Déa Kulumbegashvili is a Georgian film director and writer, of Ossetian origin. She is known for her 2020 film Beginning, which won and was nominated for numerous awards.

Kulumbegashvili was born in Oriol, Russia (Oryol),  and raised in a small town called Lagodekhi at the foot of the Caucasus Mountains in Georgia. Her filmmaking has been informed by her experience of growing up in a place with such a mix of ethnicities and nationalities.

She went to New York, where she enrolled in the Media Studies course at The New School, before earning a Master of Fine Arts in Film Directing at Columbia University School of the Arts, where she enrolled in 2014.

Kulumbegashvili's debut short film, Ukhilavi Sivrtseebi (Invisible Spaces), was  nominated for the Palme d’Or at the 2014 Cannes Film Festival. In it, editor Rati Oneli played the father, one of three characters in a film about tensions in a small family. 
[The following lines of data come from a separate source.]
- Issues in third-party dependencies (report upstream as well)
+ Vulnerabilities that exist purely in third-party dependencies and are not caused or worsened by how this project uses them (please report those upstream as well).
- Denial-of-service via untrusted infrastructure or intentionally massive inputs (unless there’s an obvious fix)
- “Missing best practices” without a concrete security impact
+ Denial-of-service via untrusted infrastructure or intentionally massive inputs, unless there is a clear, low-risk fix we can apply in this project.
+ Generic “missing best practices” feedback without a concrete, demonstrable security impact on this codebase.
Her second short film, Lethe, premiered at the 2016 Cannes Film Festival in 2016. Both films were shown at MoMA in New York and also at many other film festivals.
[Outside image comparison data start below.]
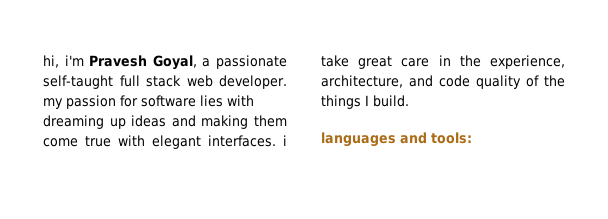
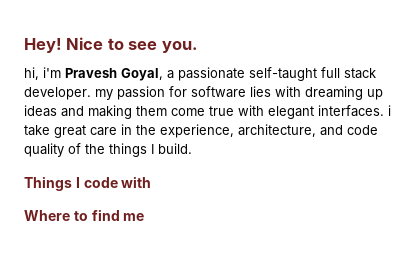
+ Hey! Nice to see you.
- hi, i'm Pravesh Goyal, a passionate self-taught full stack web developer. my passion for software lies with dreaming up ideas and making them come true with elegant interfaces. i take great care in the experience, architecture, and code quality of the things I build.
+ hi, i'm Pravesh Goyal, a passionate self-taught full stack developer. my passion for software lies with dreaming up ideas and making them come true with elegant interfaces. i take great care in the experience, architecture, and code quality of the things I build.
- languages and tools:
+ Things I code with
+ Where to find me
She was co-writer and co-producer, with Rati Oneli (who also directed), of the feature-length documentary City of the Sun (2015–2017).
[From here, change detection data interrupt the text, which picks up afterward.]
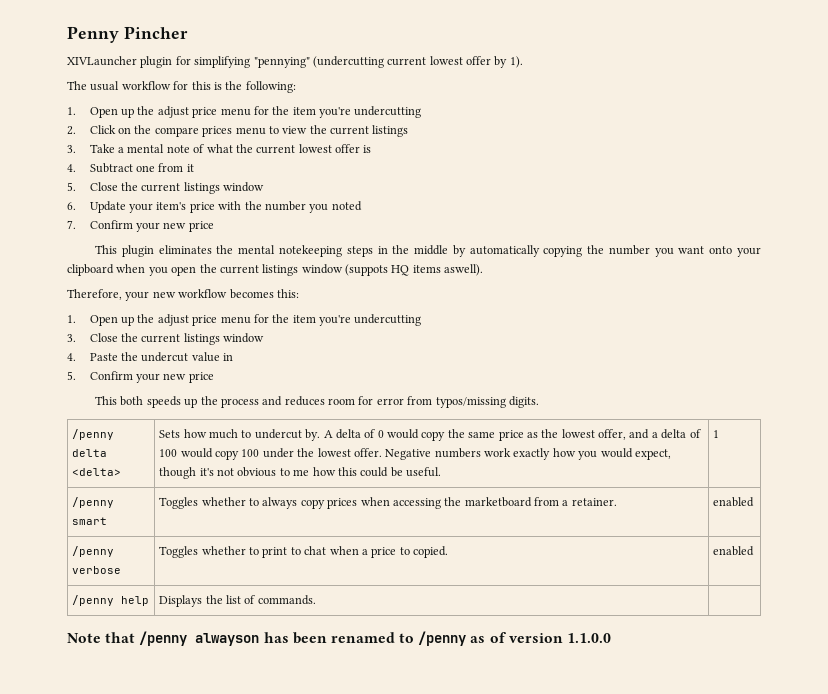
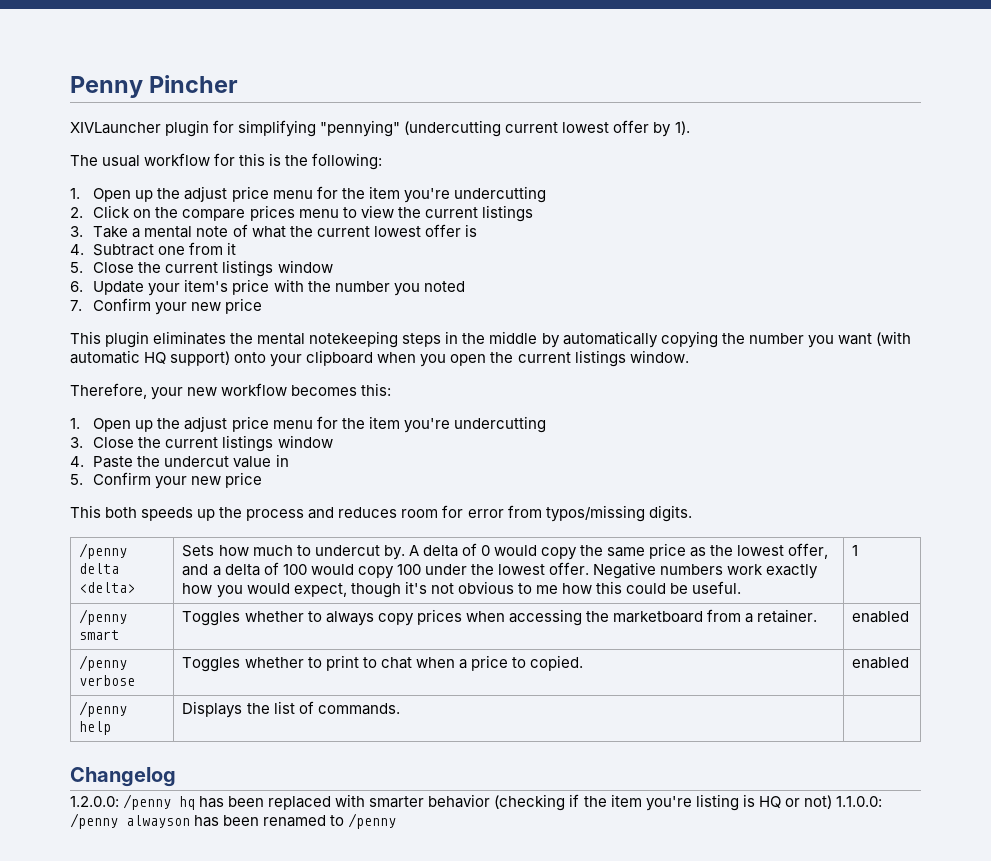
- This plugin eliminates the mental notekeeping steps in the middle by automatically copying the number you want onto your clipboard when you open the current listings window (suppots HQ items aswell).
+ This plugin eliminates the mental notekeeping steps in the middle by automatically copying the number you want (with automatic HQ support) onto your clipboard when you open the current listings window.
- Note that /penny alwayson has been renamed to /penny as of version 1.1.0.0
+ Changelog
+ 1.2.0.0: /penny hq has been replaced with smarter behavior (checking if the item you're listing is HQ or not) 1.1.0.0: /penny alwayson has been renamed to /penny

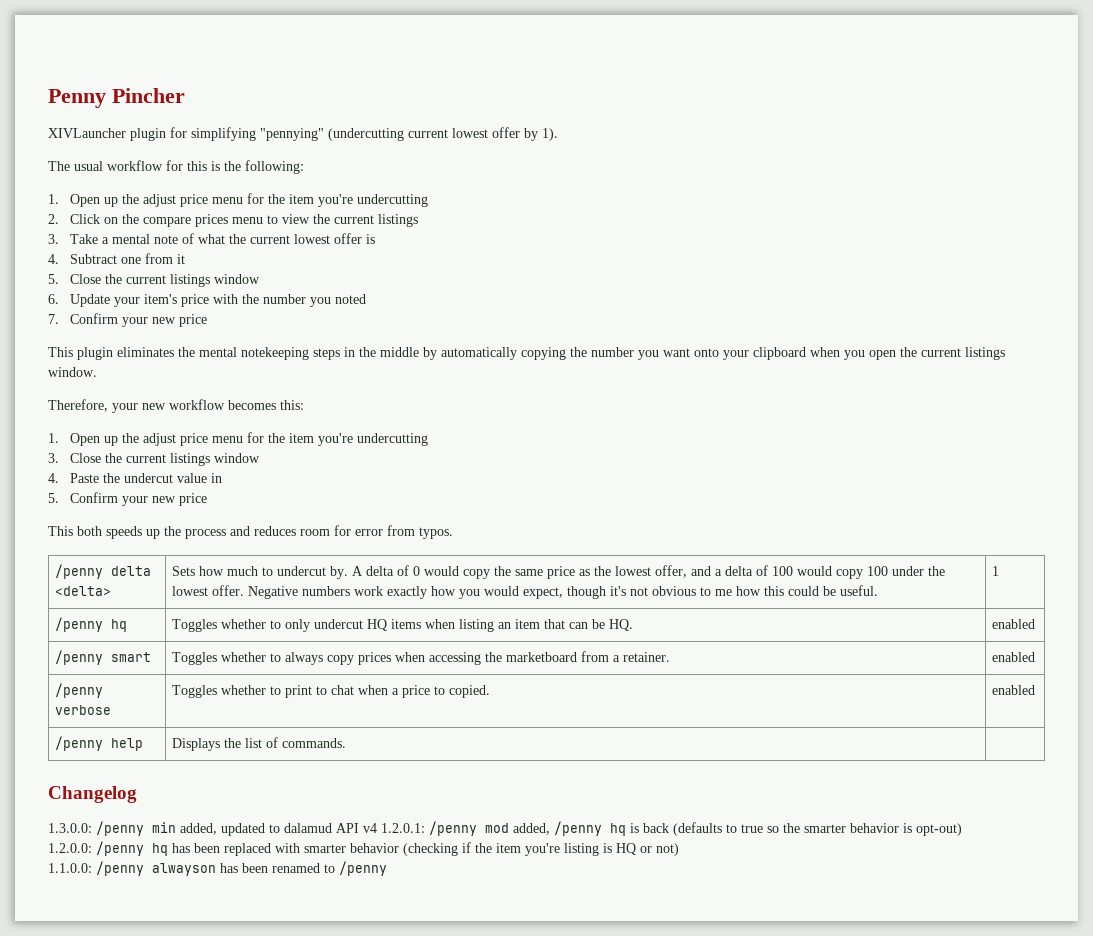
- This plugin eliminates the mental notekeeping steps in the middle by automatically copying the number you want (with automatic HQ support) onto your clipboard when you open the current listings window.
+ This plugin eliminates the mental notekeeping steps in the middle by automatically copying the number you want onto your clipboard when you open the current listings window.
- This both speeds up the process and reduces room for error from typos/missing digits.
+ This both speeds up the process and reduces room for error from typos.
+ /penny hq | Toggles whether to only undercut HQ items when listing an item that can be HQ. | enabled
+ 1.3.0.0: /penny min added, updated to dalamud API v4 1.2.0.1: /penny mod added, /penny hq is back (defaults to true so the smarter behavior is opt-out)
- 1.2.0.0: /penny hq has been replaced with smarter behavior (checking if the item you're listing is HQ or not) 1.1.0.0: /penny alwayson has been renamed to /penny
+ 1.2.0.0: /penny hq has been replaced with smarter behavior (checking if the item you're listing is HQ or not)
+ 1.1.0.0: /penny alwayson has been renamed to /penny

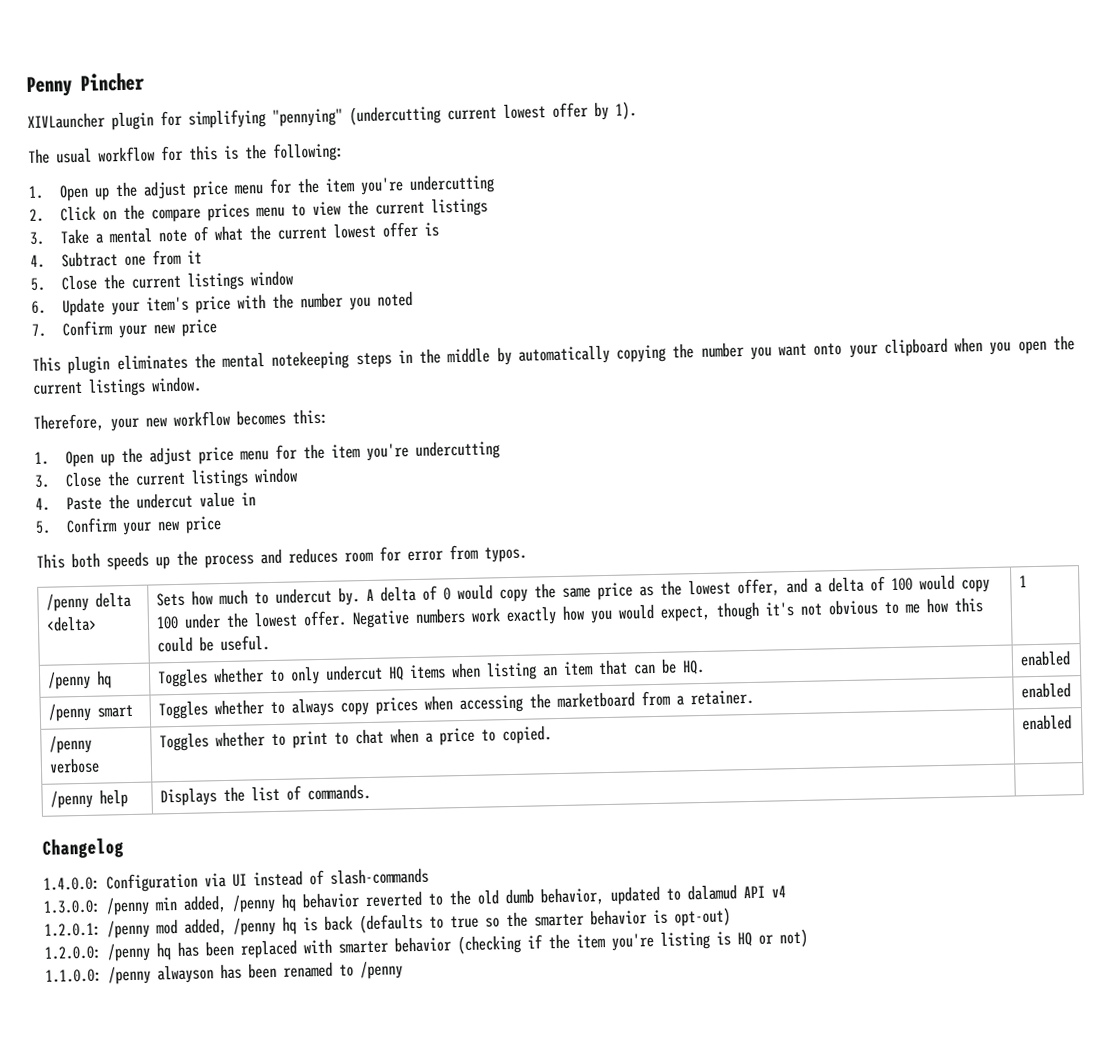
- 1.3.0.0: /penny min added, updated to dalamud API v4 1.2.0.1: /penny mod added, /penny hq is back (defaults to true so the smarter behavior is opt-out)
+ 1.4.0.0: Configuration via UI instead of slash-commands
+ 1.3.0.0: /penny min added, /penny hq behavior reverted to the old dumb behavior, updated to dalamud API v4
+ 1.2.0.1: /penny mod added, /penny hq is back (defaults to true so the smarter behavior is opt-out)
In 2016, Kulumbegashvili was awarded the 2016 Tsinandali Cinema Art Award in Georgia.

Beginning (2020) is Kulumbegashvili's first feature film. Originally given the working title Naked Sky, the film was awarded a production grant by the International Film Festival Rotterdam (IFFR), and Kulumbegashvili was given the Cannes Film Festival Cinéfondation residence in Paris, and other assistance with development by the Sam Spiegel International Film Lab, Sofia International Film Festival, and the Sarajevo Film Festival. The film debuted at the Toronto Film Festival in September 2020 and has won several awards.

References

Further reading

Kulumbegashvili, Dea (7 December 2020) Entrevista a la cineasta georgiana: “He crecido con la cultura cristiana muy dentro de mí” COPE (Interview). Interviewed by José Luis Panero

External links

Film directors from Georgia (country)
Women film directors from Georgia (country)
Living people
Year of birth missing (living people)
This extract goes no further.